Blue Ocean AEC

Blue Ocean AEC – next generation BIM

2399 0

Next-generation BIM developers are developing tools that automate the production of detail design models and downstream drawing production. While there are many ways to get there, the end-goal looks to be the same: models and drawings produced in minutes, not months


Momentum in the BIM 2.0 development community continues to grow. This month, industry veteran Martin (Marty) Rozmanith contacted AEC Magazine to give us a sneak peek of the next-generation BIM technology that he’s working on. This is highly unusual, since many folks prefer to stay in stealth mode. But perhaps it’s a sign of the times: the race for the soul of the BIM market is now truly underway.

Resumes can be dull, but Rozmanith has a solid background and has spent his career at the forefront of AEC tool development. He was technical product manager at Autodesk for Architectural Desktop between 1996 and 1999. He then left Autodesk to join a start-up called Revit Technology as director of product management.

With Autodesk’s 2002 acquisition of Revit, he was sucked back into the mothership, where he spent another three years, before leaving for a series of roles in manufacturing-in-construction startup companies focused on housing affordability and sustainability.

Next, Rozamanith joined Dassault Systèmes in 2012, at a time when the company was trying to build an AEC team. There, he put in a ten-year stint as sales director and then strategy director of Construction/Cities.

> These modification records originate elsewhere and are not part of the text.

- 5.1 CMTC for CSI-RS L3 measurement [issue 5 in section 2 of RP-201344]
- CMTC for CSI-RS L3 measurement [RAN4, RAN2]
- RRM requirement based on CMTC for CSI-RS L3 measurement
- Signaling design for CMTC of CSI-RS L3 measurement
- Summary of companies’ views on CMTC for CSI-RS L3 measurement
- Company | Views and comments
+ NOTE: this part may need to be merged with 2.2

In other words, having been in the business for so long, Marty Rozmanith knows the industry back to front — and he believes that a small, motivated software team can bring new value and new applications to market faster.

In fact, his frustration with the glacial pace at which big software firms tend to operate has led him to join a smaller company as its chief technology officer (CTO). That company is Atlanta, Georgia-based Green Building Holdings, which began life as a decarbonisation consultancy firm some fifteen years ago. Today, its core business is LEED, BREAM and energy modelling services. It is headed up by Charlie Cichetti, one of the 300 LEED fellows within the 300,000-strong community of LEED certified professionals in the US.

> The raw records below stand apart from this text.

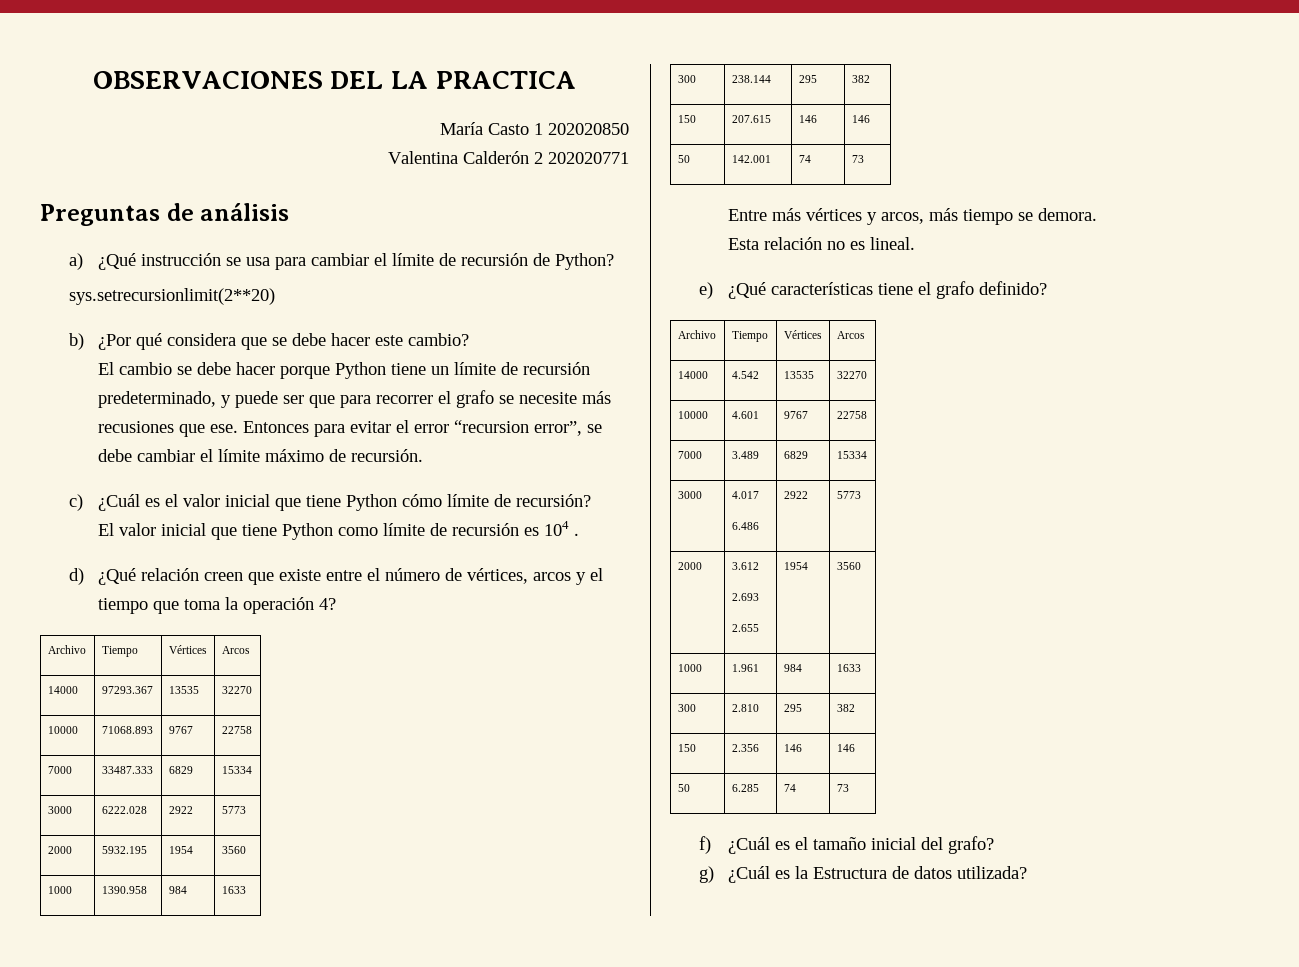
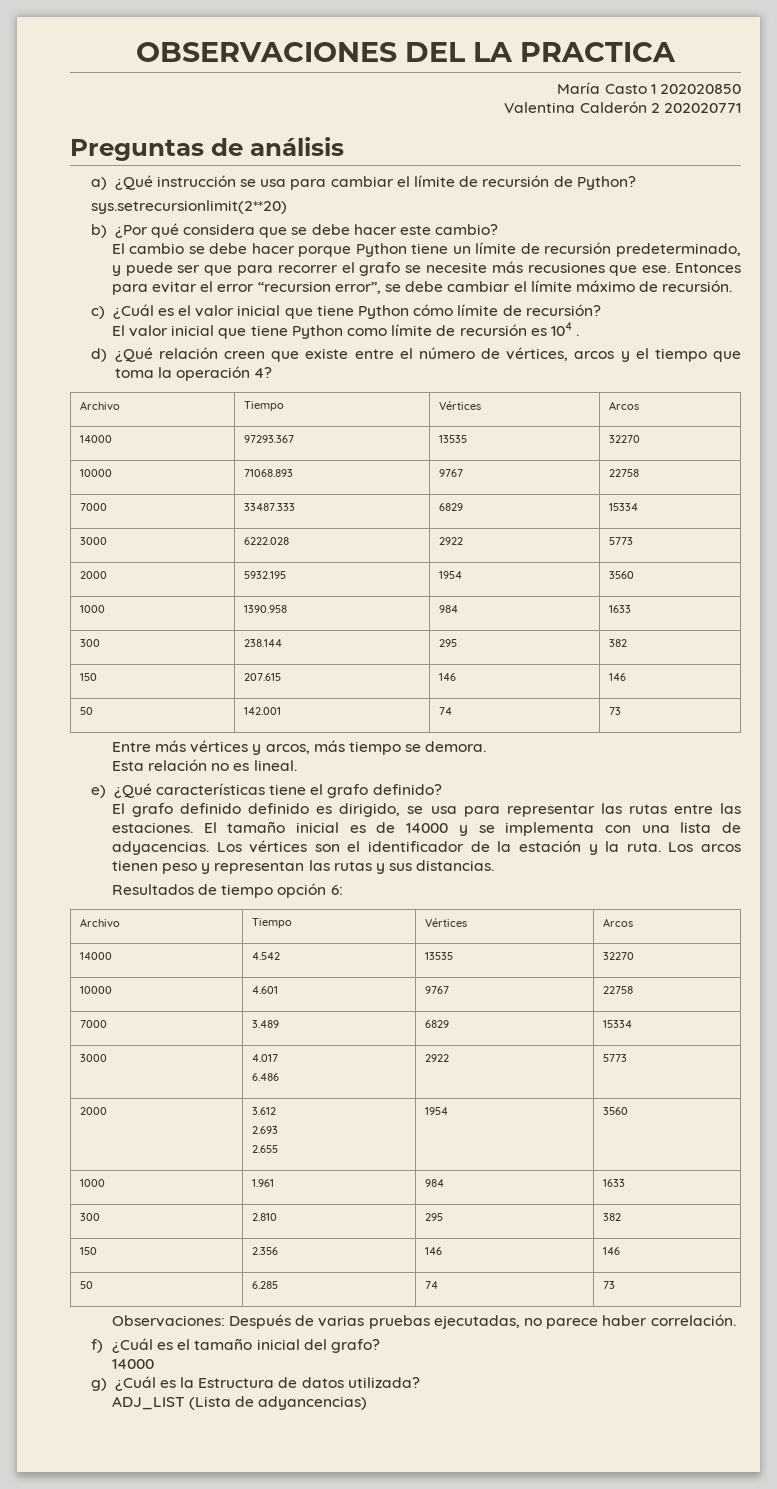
+ El grafo definido definido es dirigido, se usa para representar las rutas entre las estaciones. El tamaño inicial es de 14000 y se implementa con una lista de adyacencias. Los vértices son el identificador de la estación y la ruta. Los arcos tienen peso y representan las rutas y sus distancias.
+ Resultados de tiempo opción 6:
+ Observaciones: Después de varias pruebas ejecutadas, no parece haber correlación.
  f) ¿Cuál es el tamaño inicial del grafo?
+ 14000
+ ADJ_LIST (Lista de adyancencias)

Green Building Holdings is a group of companies, which also includes consultancy Sustainable Investment Group (SIG) and Blue Ocean Sustainability, a green building software lab focused on measuring carbon in construction. The latter is led by Kristina Bach, the first reviewer that the US Green Building Council hired to review actual projects. Within the wider group, there is also a training company called GBES (Green Building Education Services), which has trained some 150,000 of the aforementioned 300,000 US-based LEED professionals.

Advertisement
Advertisement

“One of the reasons I joined this team was they had started a competency in software and they had consultants and actual client projects that needed software that didn’t exist yet,” Rozmanith explains. “The other reason is that one of the co-investors in the holding company Green Building Holdings, I’ve known for thirty years now. Arol Wolford was one of the board members of Revit. He set up Construction Market Data back in the day and sold it to Reed Elsevier. He’s now pretty-well known in the capital space for AEC in North America.”

Blue Ocean AEC

After spending much of his career working at large corporates, what was the attraction of creating a start-up at this stage? I ask Rozmanith.

“I was talking with Charlie for a year, and he wanted to expand the mission of Blue Ocean and do something interesting. We are looking to address design, construction and eventually operation, but my focus this year is really working on the design side and starting a new brand, Blue Ocean AEC. We’re different because we create software by architects for architects,” he replies.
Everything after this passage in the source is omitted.